Itemized modification records
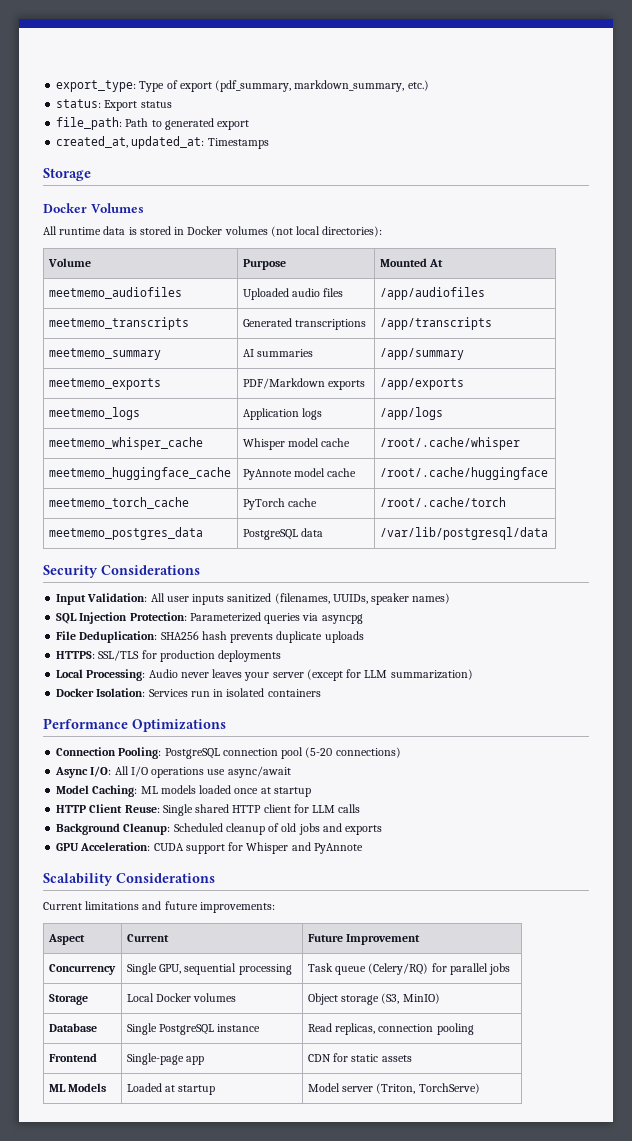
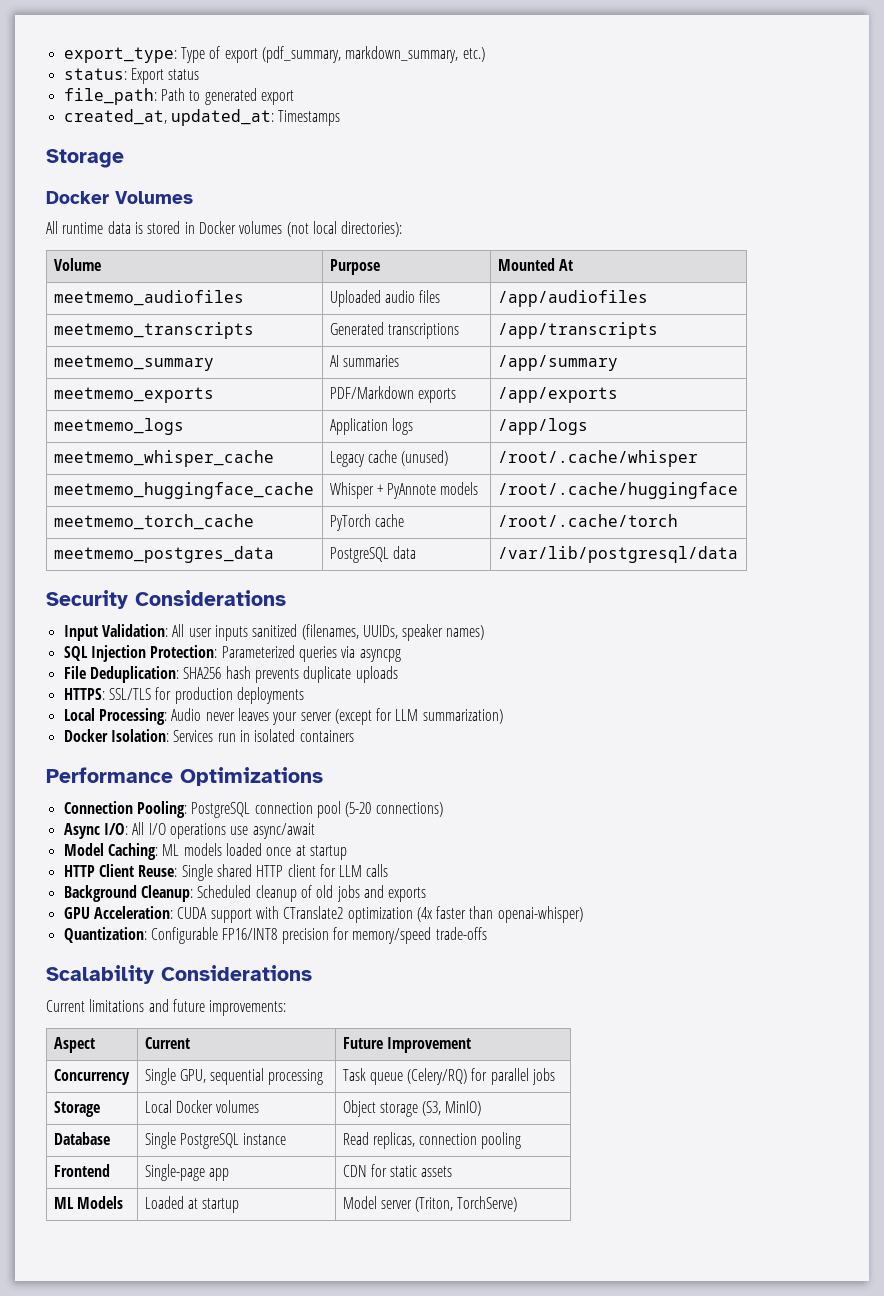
- meetmemo_whisper_cache | Whisper model cache | /root/.cache/whisper
+ meetmemo_whisper_cache | Legacy cache (unused) | /root/.cache/whisper
- meetmemo_huggingface_cache | PyAnnote model cache | /root/.cache/huggingface
+ meetmemo_huggingface_cache | Whisper + PyAnnote models | /root/.cache/huggingface
- GPU Acceleration: CUDA support for Whisper and PyAnnote
+ GPU Acceleration: CUDA support with CTranslate2 optimization (4x faster than openai-whisper)
+ Quantization: Configurable FP16/INT8 precision for memory/speed trade-offs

* What you will do:
Output exactly the line containing "faster than openai-whisper)" together with every line after it, ending at the final line of the entries.

* Response to the task:
+ GPU Acceleration: CUDA support with CTranslate2 optimization (4x faster than openai-whisper)
+ Quantization: Configurable FP16/INT8 precision for memory/speed trade-offs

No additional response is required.